Culture fair kicks off with a martial arts demonstrationWant to know how to fend off a mugger? How about learning to do a Korean fan dance?
T he World Culture Open, a four-day meeting and performance demonstration that began yesterday at the COEX Center in southern Seoul, has a lot to offer. Under the theme “Strong body, open mind and healthy spirit,” a wide range of cultural events are scheduled throughout the festival.
One of the events is a Korean martial arts performance that takes place on Sunday at 3:30 p.m. at the center’s auditorium.
Lee Tae-yong, a martial arts instructor and director of the show, says that about 100 martial artists, musicians and other traditional performers have blended the fighting arts with music and drama to make the show more appealing to the general public.
Saturday will be big for martial arts as well, with 12 martial arts organizations demonstrating their fighting styles to visitors.
Among the organizations, the Korea Haedong Kumdo Association will give viewers a glimpse of traditional Korean sword fighting techniques, while the Korea Special Martial Arts Association, which teaches a blend of judo, taekwondo and other martial arts used by the Presidential Security Service, performs in one-on-one matches and one-on-three matches. The demonstrations will focus on how to stop a knife attack.
In April at SENI 2003, Europe’s largest martial arts exhibition, the special martial art known as Teukgongmusul garnered praise for its practicality in real combat situations. As a result, the Russian military, which participated in the event as well and also claims its own fighting style, has agreed to cooperate with the association in the future to promote the exchange of combat techniques.
Thursday included a variety show that opened with the American folk singer Pat Humphries, who sang songs like “Keep on Moving Forward,” “Common Thread” and “Swimming to the Other Side.” The singer also performed “We Are One,” which she wrote after seeing the historic meeting of the head of states of the two Koreas in June 2000.

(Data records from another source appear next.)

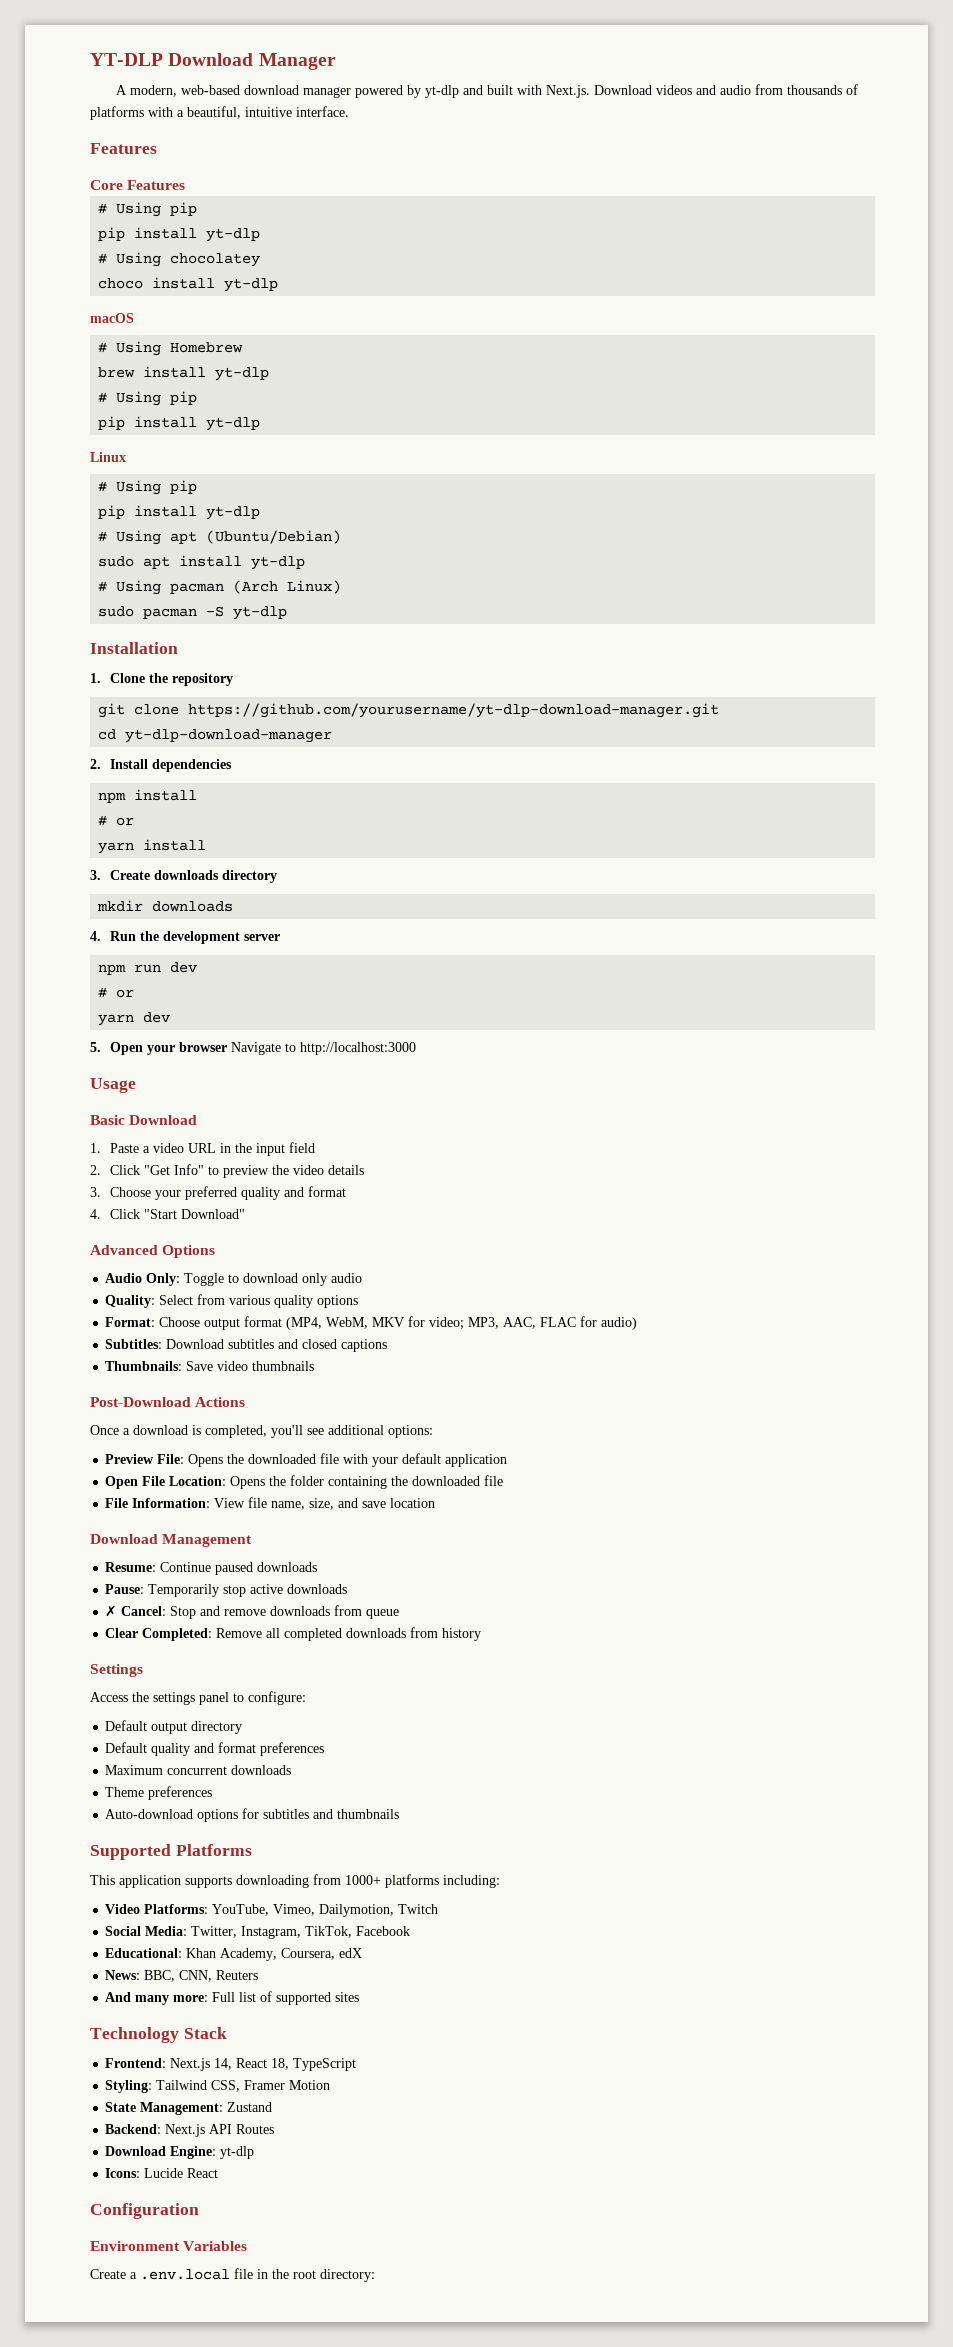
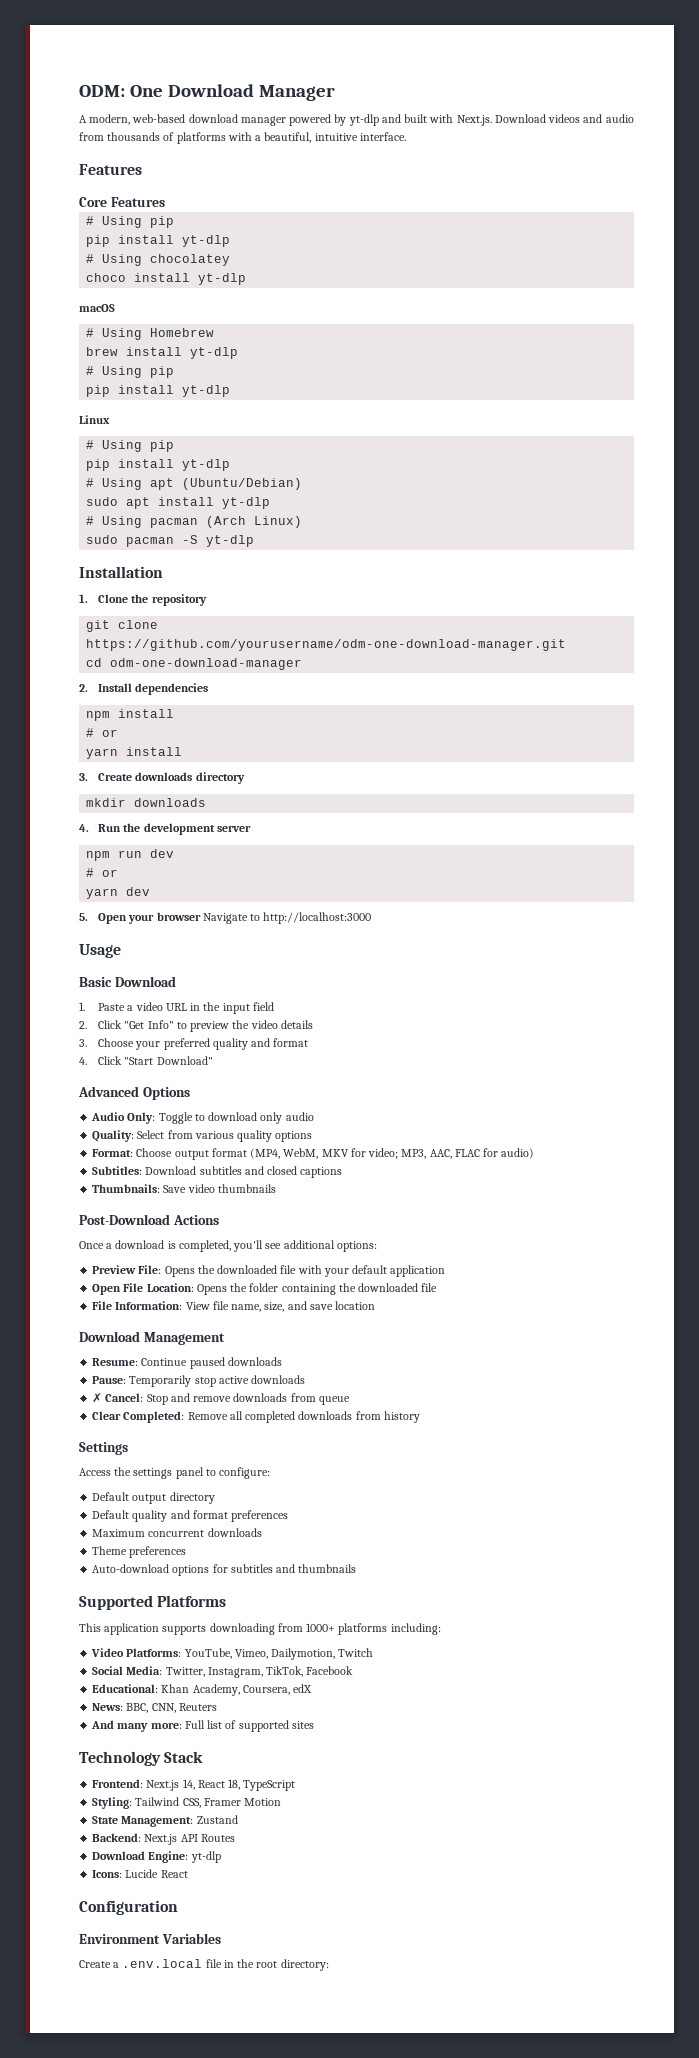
- YT-DLP Download Manager
+ ODM: One Download Manager
- git clone https://github.com/yourusername/yt-dlp-download-manager.git
+ git clone https://github.com/yourusername/odm-one-download-manager.git
- cd yt-dlp-download-manager
+ cd odm-one-download-manager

The Didim dance group, which is led by Guk Su-ho, who choreographed the opening ceremony of the 1988 Seoul Olympics, also performed. The group’s performance centered on the different sounds of traditional drums. The show has been performed since 1985 in over 50 countries.
The Coyaba African Dance Company was also featured. The troupe has been led by Sylvia Soumah since 1999 and aims to provide cultural awareness about African and Afro-Cuban dance and rhythm. The company has performed at places like the John F. Kennedy Center for the Performing Arts in Washington, D.C.
Closing out the show was Kim Duk-su and the Hanullimyesuldan, an art group specializing in traditional Korean percussion performances. The group was formed in 1978 and has made several world tours. The same lineup of artists will perform again on Sunday at 6 p.m. in the center’s auditorium.
Those who are interested in learning more about traditional Korean culture can look forward to tonight’s 6:30 performances in the auditorium that includes traditional Korean dances such as the Korean fan dance or the Jindo drum dance.